Como transformar essa realidade?
A construção de cidades verdadeiramente acessíveis para surdos exige um compromisso coletivo entre governos, empresas e sociedade civil. A ampliação da presença de intérpretes de Libras em serviços essenciais é uma medida crucial, e a tecnologia pode ser uma grande aliada nesse processo.
Plataformas de videochamada para intérpretes remotos, por exemplo, permitem a comunicação eficiente em locais onde a presença física de um intérprete não é viável. Além disso, melhorias na acessibilidade do transporte público, como a instalação de painéis eletrônicos nos ônibus e trens que disponibilizem mensagens em Libras e em português, assim como nos aplicativos de transporte, para que os direcionem a uma plataforma de intermediação, garantindo que informações importantes cheguem a todos os passageiros, independentemente de sua capacidade auditiva.

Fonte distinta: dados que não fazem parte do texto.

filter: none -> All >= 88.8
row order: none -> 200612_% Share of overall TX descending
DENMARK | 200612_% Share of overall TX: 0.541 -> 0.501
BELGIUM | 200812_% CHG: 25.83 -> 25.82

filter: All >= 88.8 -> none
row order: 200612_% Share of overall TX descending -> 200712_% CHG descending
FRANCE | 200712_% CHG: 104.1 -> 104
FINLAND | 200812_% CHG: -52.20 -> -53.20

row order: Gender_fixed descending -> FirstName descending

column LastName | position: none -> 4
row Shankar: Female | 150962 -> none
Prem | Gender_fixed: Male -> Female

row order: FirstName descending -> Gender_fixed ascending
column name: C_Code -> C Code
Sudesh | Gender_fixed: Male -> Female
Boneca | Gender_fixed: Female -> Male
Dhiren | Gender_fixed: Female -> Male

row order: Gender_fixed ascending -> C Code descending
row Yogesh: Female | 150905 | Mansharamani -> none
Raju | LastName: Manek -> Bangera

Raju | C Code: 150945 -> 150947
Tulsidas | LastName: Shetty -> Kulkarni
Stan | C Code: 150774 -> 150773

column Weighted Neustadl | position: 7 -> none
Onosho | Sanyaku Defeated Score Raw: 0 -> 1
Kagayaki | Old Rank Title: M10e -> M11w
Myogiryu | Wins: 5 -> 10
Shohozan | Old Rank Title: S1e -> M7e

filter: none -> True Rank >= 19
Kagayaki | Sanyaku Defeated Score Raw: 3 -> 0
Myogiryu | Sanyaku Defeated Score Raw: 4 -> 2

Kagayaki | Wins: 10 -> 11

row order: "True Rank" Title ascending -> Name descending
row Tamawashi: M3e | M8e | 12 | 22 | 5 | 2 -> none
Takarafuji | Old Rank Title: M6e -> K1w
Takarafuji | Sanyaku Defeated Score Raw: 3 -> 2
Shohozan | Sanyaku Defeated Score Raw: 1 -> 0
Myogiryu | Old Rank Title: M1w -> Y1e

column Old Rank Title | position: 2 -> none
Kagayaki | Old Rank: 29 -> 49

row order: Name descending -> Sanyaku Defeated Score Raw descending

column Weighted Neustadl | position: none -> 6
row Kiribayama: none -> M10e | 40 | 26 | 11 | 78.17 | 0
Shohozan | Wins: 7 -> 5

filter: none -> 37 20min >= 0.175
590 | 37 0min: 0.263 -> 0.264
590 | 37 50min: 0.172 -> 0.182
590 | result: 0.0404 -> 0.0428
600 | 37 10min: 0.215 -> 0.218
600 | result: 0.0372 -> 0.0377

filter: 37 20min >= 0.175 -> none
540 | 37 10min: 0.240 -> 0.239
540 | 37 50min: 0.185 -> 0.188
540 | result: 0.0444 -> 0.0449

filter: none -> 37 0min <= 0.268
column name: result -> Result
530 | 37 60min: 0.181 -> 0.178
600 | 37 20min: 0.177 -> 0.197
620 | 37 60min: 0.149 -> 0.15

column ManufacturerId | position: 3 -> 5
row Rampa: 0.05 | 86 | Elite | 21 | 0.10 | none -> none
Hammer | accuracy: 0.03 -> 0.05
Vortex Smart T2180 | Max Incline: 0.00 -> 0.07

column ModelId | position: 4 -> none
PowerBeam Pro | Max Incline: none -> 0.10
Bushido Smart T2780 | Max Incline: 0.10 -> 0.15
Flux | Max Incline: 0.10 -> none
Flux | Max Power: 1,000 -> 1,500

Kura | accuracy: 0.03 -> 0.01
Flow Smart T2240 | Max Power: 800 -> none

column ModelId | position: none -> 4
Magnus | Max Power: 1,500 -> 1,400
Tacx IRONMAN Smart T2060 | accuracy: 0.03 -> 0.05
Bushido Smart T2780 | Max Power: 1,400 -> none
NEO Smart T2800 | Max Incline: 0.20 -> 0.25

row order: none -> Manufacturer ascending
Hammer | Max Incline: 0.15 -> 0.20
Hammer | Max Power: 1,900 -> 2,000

No ambiente corporativo, a inclusão da acessibilidade comunicacional deve ser uma prioridade. Oferecer treinamentos em Libras para funcionários, adotar legendas e recursos visuais nas comunicações internas e externas e promover a contratação de profissionais surdos são ações que tornam as empresas mais inclusivas.
Paralelamente, é fundamental que haja uma legislação mais rigorosa e fiscalização eficaz para garantir que tanto empresas quanto órgãos públicos cumpram as normas de acessibilidade. Não basta que leis como a Lei 10.098 existam se elas não são devidamente fiscalizadas pelo governo para que sejam propriamente seguidas em todos os campos da sociedade às quais elas se aplicam.
A acessibilidade não beneficia apenas os surdos, mas toda a sociedade. Uma cidade mais acessível é uma cidade mais eficiente, onde todos podem exercer plenamente seus direitos. Garantir a inclusão da comunidade surda é um compromisso com a justiça social e com a construção de um futuro mais igualitário. Afinal, ninguém deveria ser refém do silêncio imposto pela falta de acessibilidade.
- * Cid Torquato é embaixador do ICOM e ex-Secretário da Pessoa com Deficiência da Prefeitura de São Paulo. Formado em Direito pela USP, Cid também já foi Secretário de Estado dos Direitos da Pessoa com Deficiência do Governo de São Paulo de 2008 a 2016.